Exercise goal
Line by line, print the records exactly, and keep images out of the copy.

Records from a collection
★ ★ ★
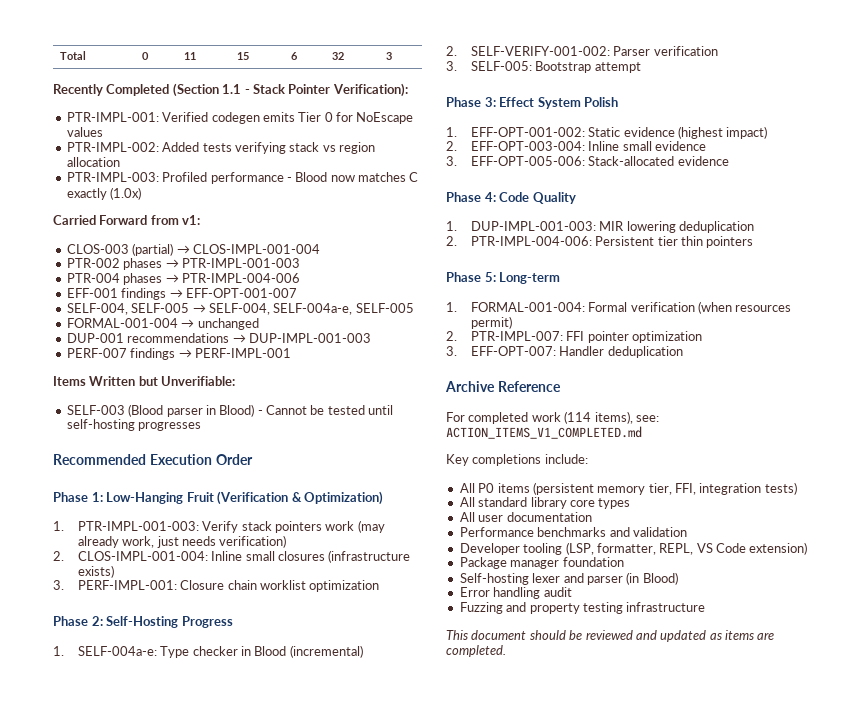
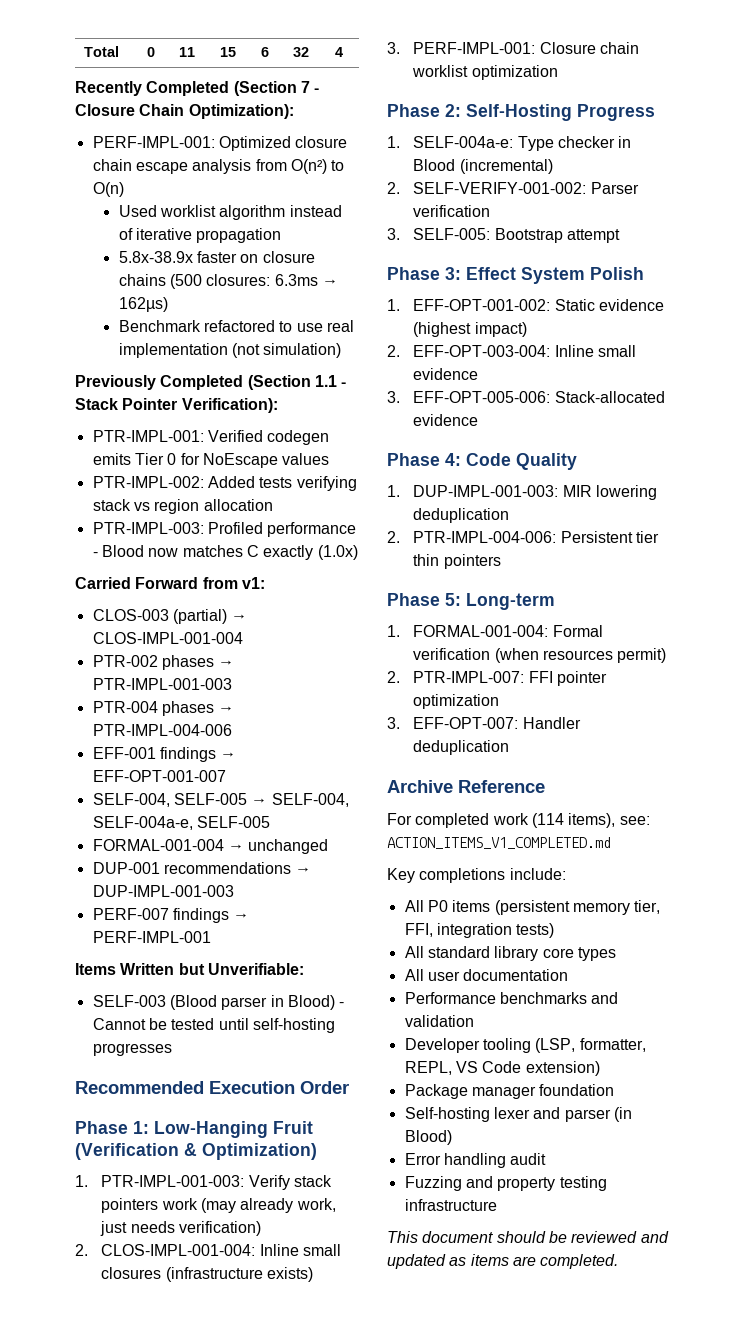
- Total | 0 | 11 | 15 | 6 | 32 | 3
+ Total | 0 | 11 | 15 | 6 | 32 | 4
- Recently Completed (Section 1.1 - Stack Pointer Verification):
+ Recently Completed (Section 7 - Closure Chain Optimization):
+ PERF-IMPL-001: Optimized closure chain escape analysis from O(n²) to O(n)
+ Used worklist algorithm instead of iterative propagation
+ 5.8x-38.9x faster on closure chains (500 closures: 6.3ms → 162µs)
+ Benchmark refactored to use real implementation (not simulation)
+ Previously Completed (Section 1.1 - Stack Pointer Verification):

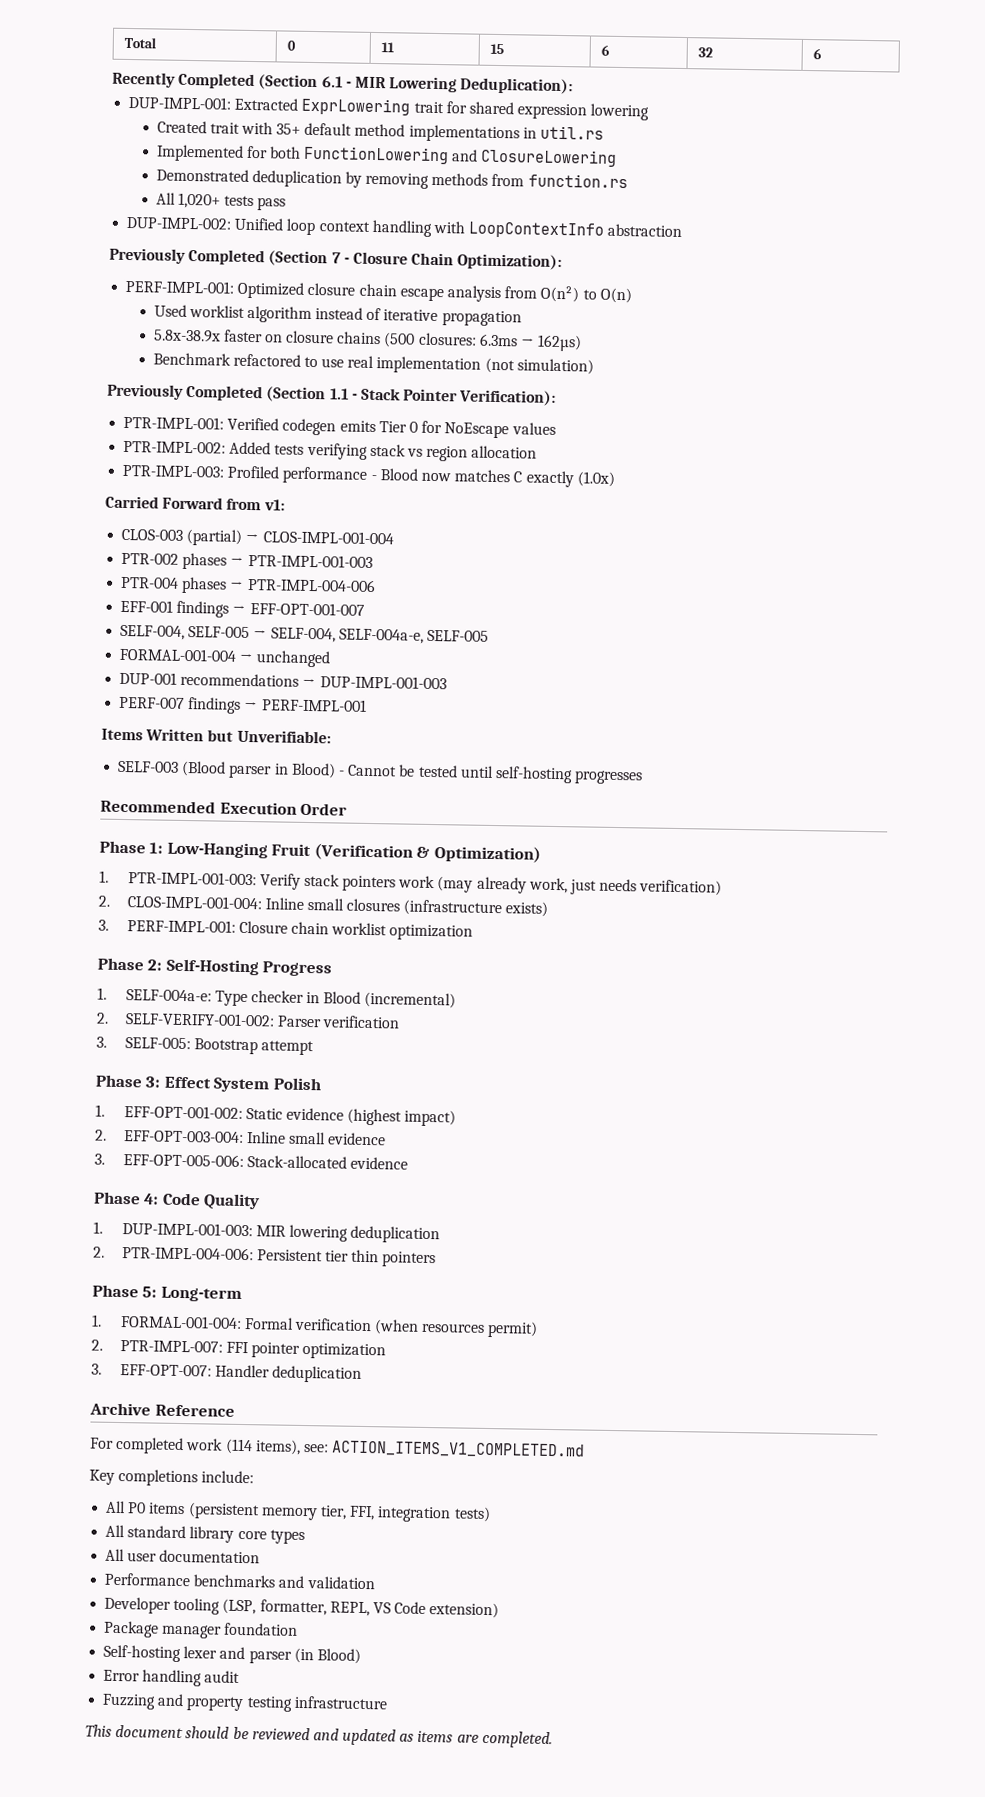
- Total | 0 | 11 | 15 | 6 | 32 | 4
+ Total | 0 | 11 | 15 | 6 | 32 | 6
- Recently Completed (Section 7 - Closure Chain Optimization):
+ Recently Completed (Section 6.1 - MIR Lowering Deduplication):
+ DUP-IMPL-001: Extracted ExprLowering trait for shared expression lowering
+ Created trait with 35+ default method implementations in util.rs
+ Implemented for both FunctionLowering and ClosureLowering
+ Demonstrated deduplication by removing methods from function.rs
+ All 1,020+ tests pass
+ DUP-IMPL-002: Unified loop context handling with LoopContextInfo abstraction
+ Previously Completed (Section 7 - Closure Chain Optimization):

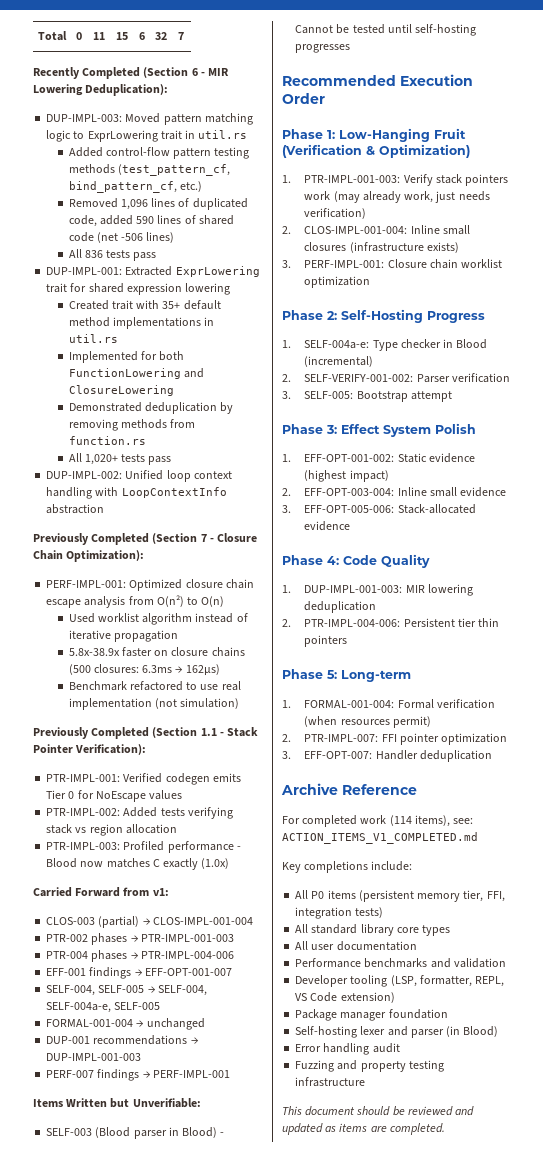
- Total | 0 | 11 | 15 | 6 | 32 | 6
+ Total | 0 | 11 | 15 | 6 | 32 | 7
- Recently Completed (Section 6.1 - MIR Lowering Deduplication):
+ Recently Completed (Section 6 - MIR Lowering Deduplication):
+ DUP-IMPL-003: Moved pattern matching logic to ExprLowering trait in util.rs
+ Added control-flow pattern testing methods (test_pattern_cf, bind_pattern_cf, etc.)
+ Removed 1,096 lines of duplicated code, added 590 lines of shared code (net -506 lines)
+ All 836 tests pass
★ ★ ★
Answer space
- Total | 0 | 11 | 15 | 6 | 32 | 3
+ Total | 0 | 11 | 15 | 6 | 32 | 4
- Recently Completed (Section 1.1 - Stack Pointer Verification):
+ Recently Completed (Section 7 - Closure Chain Optimization):
+ PERF-IMPL-001: Optimized closure chain escape analysis from O(n²) to O(n)
+ Used worklist algorithm instead of iterative propagation
+ 5.8x-38.9x faster on closure chains (500 closures: 6.3ms → 162µs)
+ Benchmark refactored to use real implementation (not simulation)
+ Previously Completed (Section 1.1 - Stack Pointer Verification):

- Total | 0 | 11 | 15 | 6 | 32 | 4
+ Total | 0 | 11 | 15 | 6 | 32 | 6
- Recently Completed (Section 7 - Closure Chain Optimization):
+ Recently Completed (Section 6.1 - MIR Lowering Deduplication):
+ DUP-IMPL-001: Extracted ExprLowering trait for shared expression lowering
+ Created trait with 35+ default method implementations in util.rs
+ Implemented for both FunctionLowering and ClosureLowering
+ Demonstrated deduplication by removing methods from function.rs
+ All 1,020+ tests pass
+ DUP-IMPL-002: Unified loop context handling with LoopContextInfo abstraction
+ Previously Completed (Section 7 - Closure Chain Optimization):

- Total | 0 | 11 | 15 | 6 | 32 | 6
+ Total | 0 | 11 | 15 | 6 | 32 | 7
- Recently Completed (Section 6.1 - MIR Lowering Deduplication):
+ Recently Completed (Section 6 - MIR Lowering Deduplication):
+ DUP-IMPL-003: Moved pattern matching logic to ExprLowering trait in util.rs
+ Added control-flow pattern testing methods (test_pattern_cf, bind_pattern_cf, etc.)
+ Removed 1,096 lines of duplicated code, added 590 lines of shared code (net -506 lines)
+ All 836 tests pass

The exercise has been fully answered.